In [1]:
# Importing VGG16
from keras.applications import VGG16
In [2]:
network = VGG16(weights = 'imagenet',
include_top = False,
input_shape = (150, 150, 3))
In [3]:
network.summary()
In [4]:
import os
import numpy as np
from keras.preprocessing.image import ImageDataGenerator
In [5]:
base_dir = 'E:/1_GitHub/arcyfelix/Courses/In Progress-Deep Learning With Python by François Chollet/data/Chapter 5.2 - Using convets with small datasets'
In [6]:
train_dir = os.path.join(base_dir, 'train')
validation_dir = os.path.join(base_dir, 'validation')
test_dir = os.path.join(base_dir, 'test')
In [7]:
datagen = ImageDataGenerator(rescale = 1. / 255)
batch_size = 20
In [8]:
def extract_features(directory, sample_count):
# Initializing empty matrixes of a given shape
features = np.zeros(shape = (sample_count, 4, 4, 512))
labels = np.zeros(shape = (sample_count))
# Generator
generator = datagen.flow_from_directory(
directory,
target_size = (150, 150),
batch_size = batch_size,
class_mode = 'binary')
# Initializing index
i = 0
for inputs_batch, labels_batch in generator:
features_batch = network.predict(inputs_batch)

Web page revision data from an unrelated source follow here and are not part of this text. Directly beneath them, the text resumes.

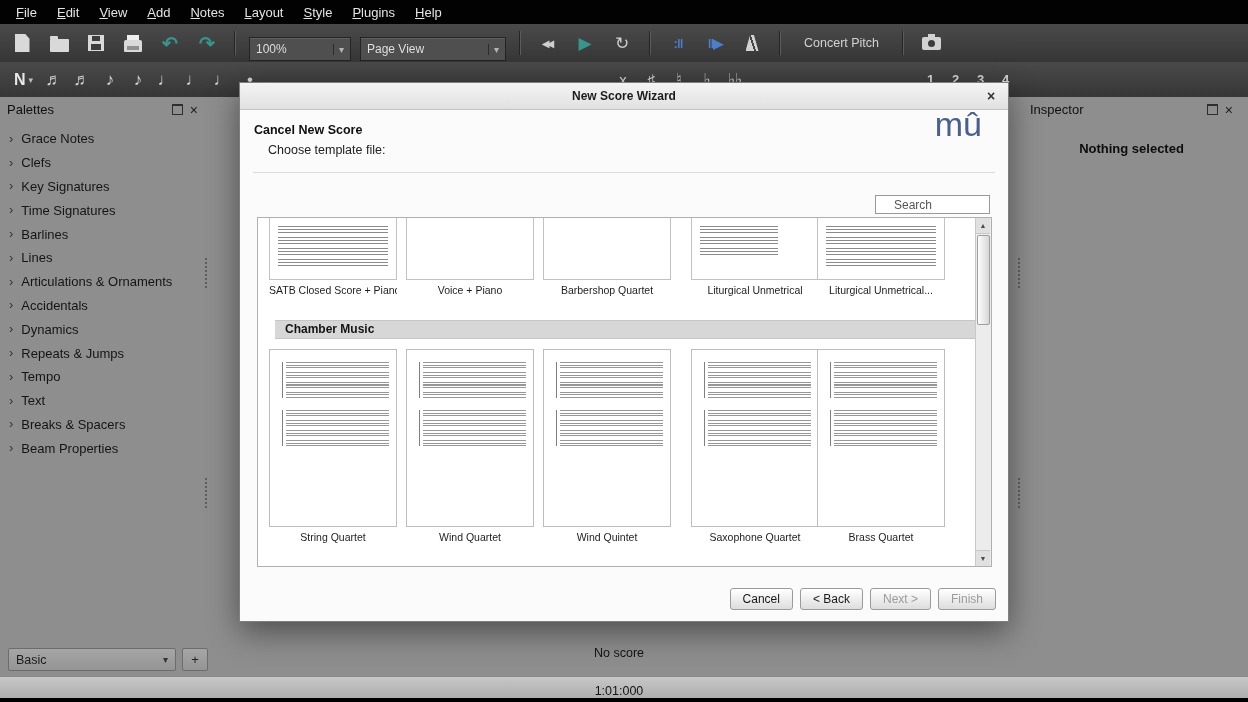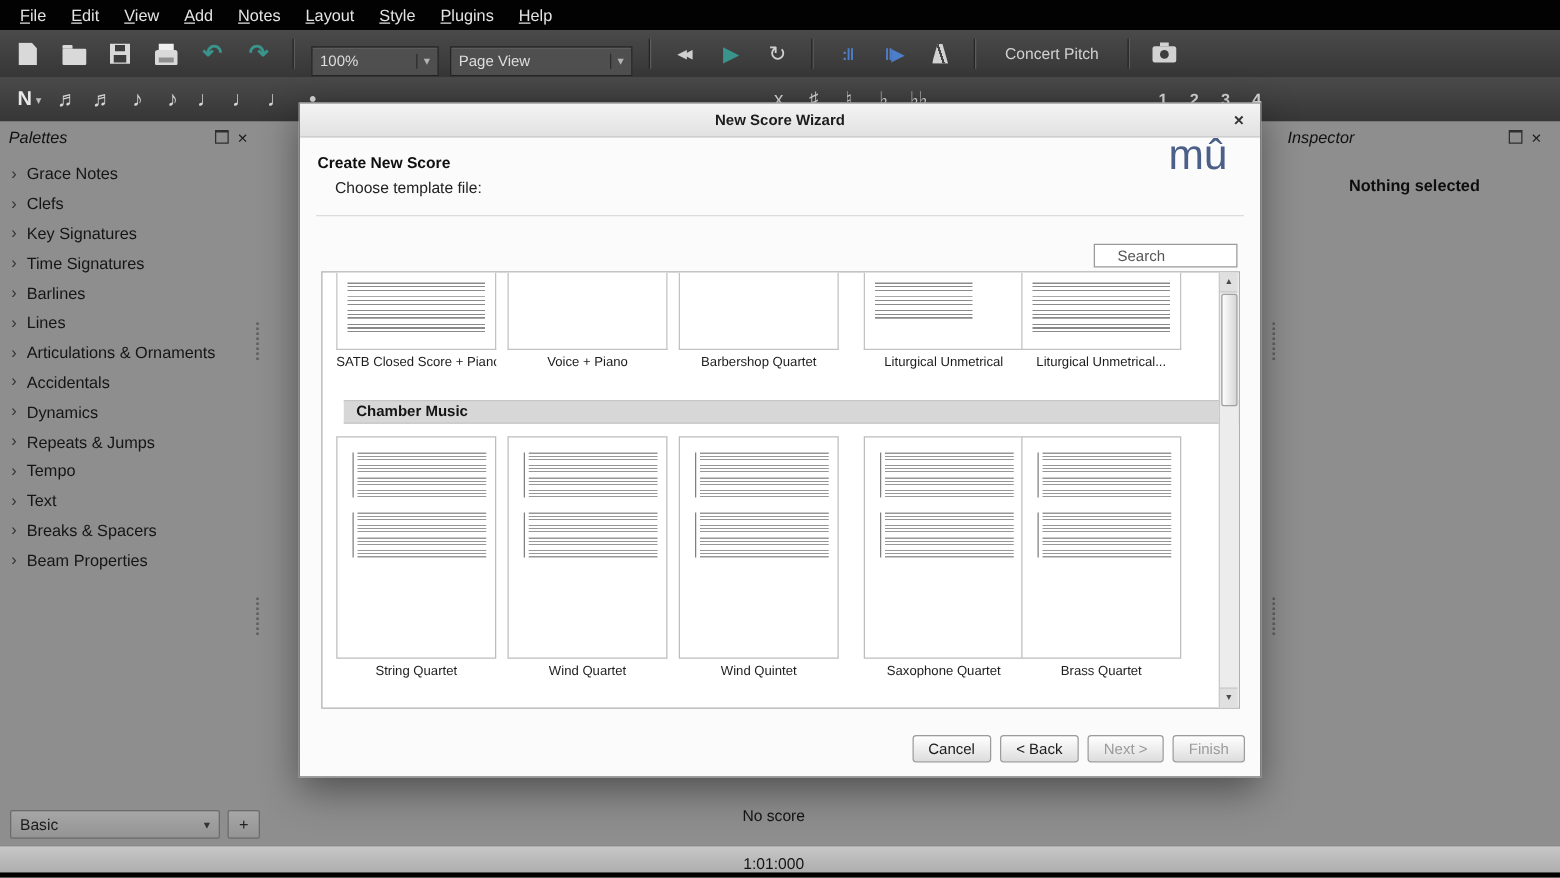--- a/index.html
+++ b/index.html
@@ -53,21 +53,21 @@
   .note-btn{width:22px;height:28px;display:flex;align-items:center;justify-content:center;color:#d6d6d6;font-size:17px;flex:none;}
   .grp-accidentals{position:absolute;left:612px;top:3px;display:flex;gap:6px;}
   .grp-accidentals .note-btn{font-size:15px;}
   .grp-voices{position:absolute;left:922px;top:3px;display:flex;gap:8px;}
   .grp-voices .note-btn{width:17px;font-size:13px;font-weight:bold;}
 
   
   .panel{position:absolute;top:97px;height:579px;z-index:1;}
   .panel-palettes{left:0;width:205px;}
   .panel-inspector{left:1023px;width:217px;}
-  .panel-header{display:flex;align-items:center;padding:5px 7px 2px 7px;font-style:italic;}
+  .panel-header{display:flex;align-items:center;padding:5px 7px 2px 7px;}
   .panel-title{font-size:13px;color:#101010;}
   .panel-hicons{margin-left:auto;display:flex;align-items:center;gap:7px;}
   .float-icon{width:9px;height:8px;border:1px solid #2e2e2e;border-top-width:2px;}
   .panel-close{font-size:14px;color:#1d1d1d;line-height:10px;}
   .palette-list{margin-top:8px;}
   .palette-item{display:flex;align-items:center;height:23.8px;padding-left:9px;font-size:13px;color:#151515;cursor:default;}
   .palette-item .chev{font-size:13px;color:#333;margin-right:8px;line-height:10px;}
   .palette-footer{position:absolute;bottom:5px;left:8px;display:flex;gap:6px;}
   .ws-combo{width:152px;height:21px;background:linear-gradient(#a6a6a6,#949494);border:1px solid #6c6c6c;border-radius:2px;
             display:flex;align-items:center;font-size:12.5px;color:#1c1c1c;padding:0 7px;gap:41px;}
@@ -329,21 +329,21 @@
     <span>No score</span>
     <span>1:01:000</span>
   </div>
   <div class="bottom-edge"></div>
 
   <div class="dialog">
     <div class="dlg-titlebar">
       <span>New Score Wizard</span>
       <span class="dlg-close">×</span>
     </div>
-    <div class="dlg-heading">Create New Score</div>
+    <div class="dlg-heading">Cancel New Score</div>
     <div class="dlg-instruction">Choose template file:</div>
     <div class="dlg-logo">mû</div>
     <div class="dlg-sep"></div>
     <input class="dlg-search" type="text" placeholder="Search" style="">
 
     <div class="tpl-list">
       <div class="row-top">
         <div class="card c0">
           <div class="preview">
               <div class="sline"></div>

features[i * batch_size : (i + 1) * batch_size] = features_batch
labels[i * batch_size : (i + 1) * batch_size] = labels_batch
i += 1
if i * batch_size >= sample_count:
# Note that since generators yield data indefinitely in a loop,
# we must `break` after every image has been seen once.
break
return features, labels
In [9]:
train_features, train_labels = extract_features(train_dir, 2000)
validation_features, validation_labels = extract_features(validation_dir, 1000)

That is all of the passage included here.